Exercise brief: Output all entries exactly as they appear and skip the pictures.
....
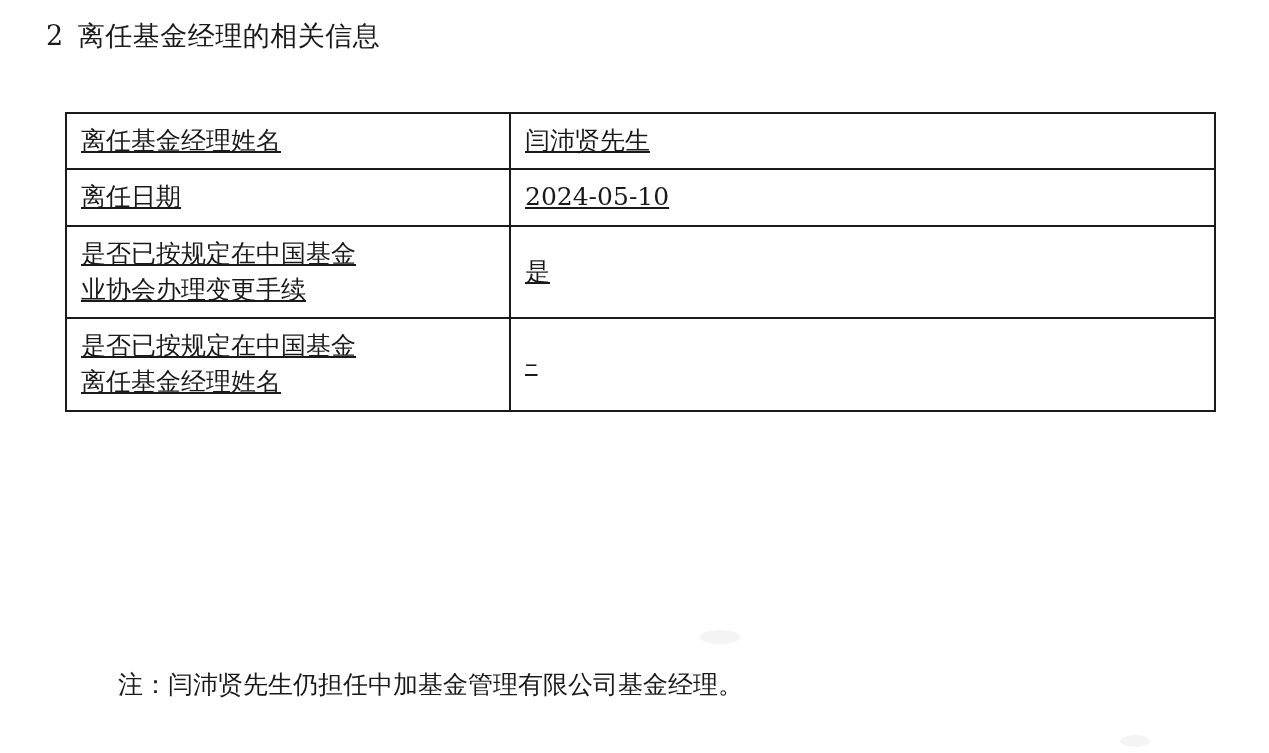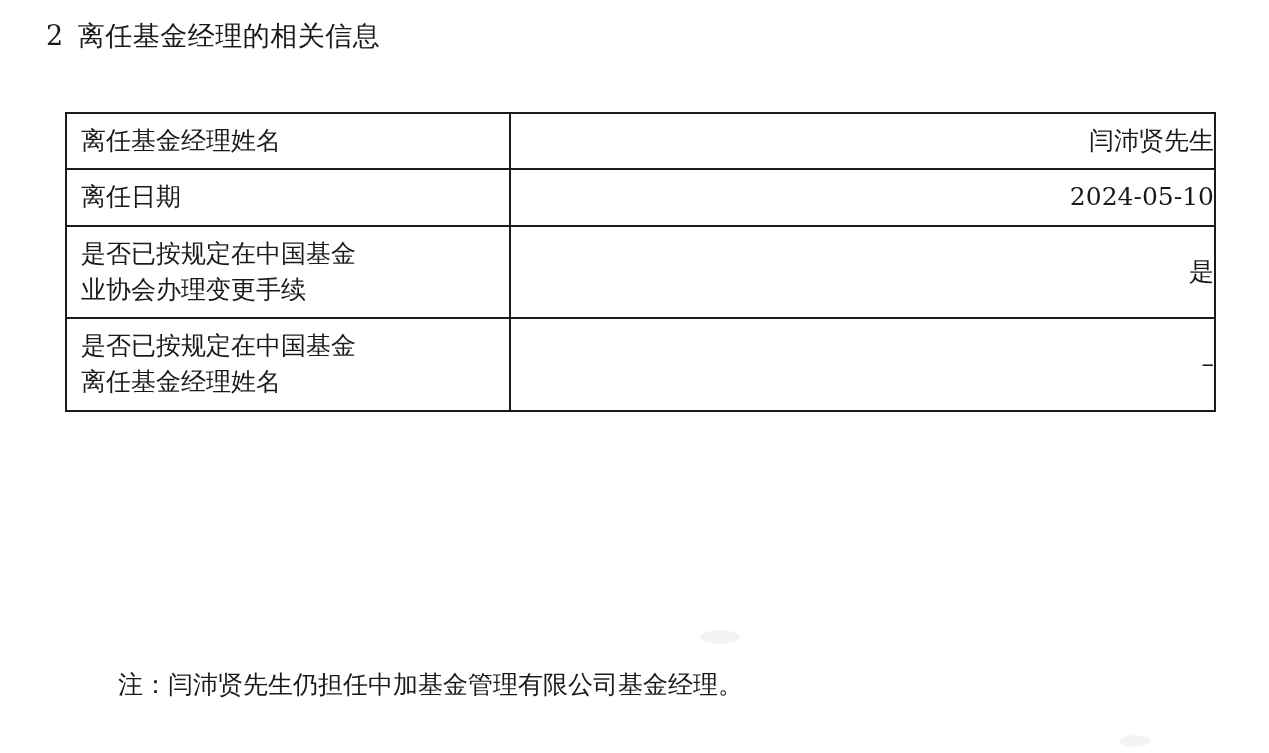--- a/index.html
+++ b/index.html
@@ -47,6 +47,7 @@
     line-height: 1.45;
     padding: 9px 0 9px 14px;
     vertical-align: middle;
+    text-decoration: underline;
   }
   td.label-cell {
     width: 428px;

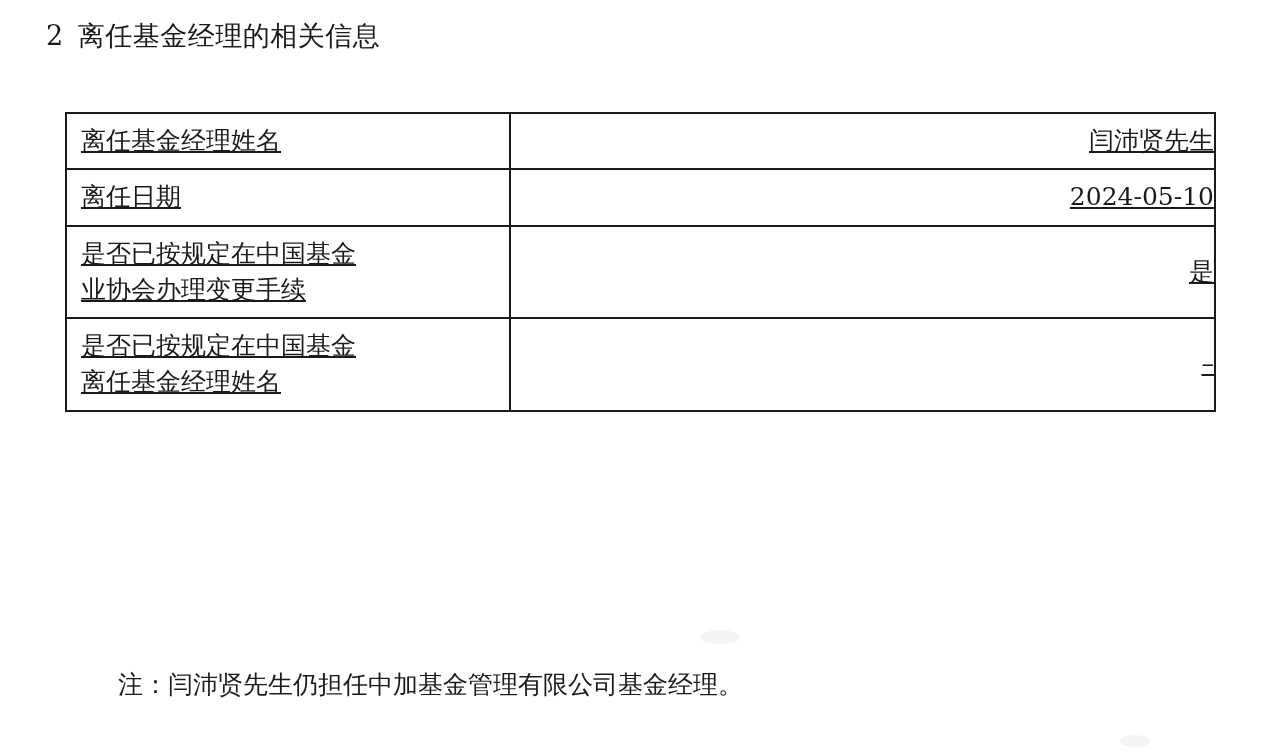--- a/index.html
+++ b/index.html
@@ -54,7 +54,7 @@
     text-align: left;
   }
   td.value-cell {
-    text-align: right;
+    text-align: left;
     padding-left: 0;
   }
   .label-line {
....
Exercise answer:
--- a/index.html
+++ b/index.html
@@ -47,6 +47,7 @@
     line-height: 1.45;
     padding: 9px 0 9px 14px;
     vertical-align: middle;
+    text-decoration: underline;
   }
   td.label-cell {
     width: 428px;

--- a/index.html
+++ b/index.html
@@ -54,7 +54,7 @@
     text-align: left;
   }
   td.value-cell {
-    text-align: right;
+    text-align: left;
     padding-left: 0;
   }
   .label-line {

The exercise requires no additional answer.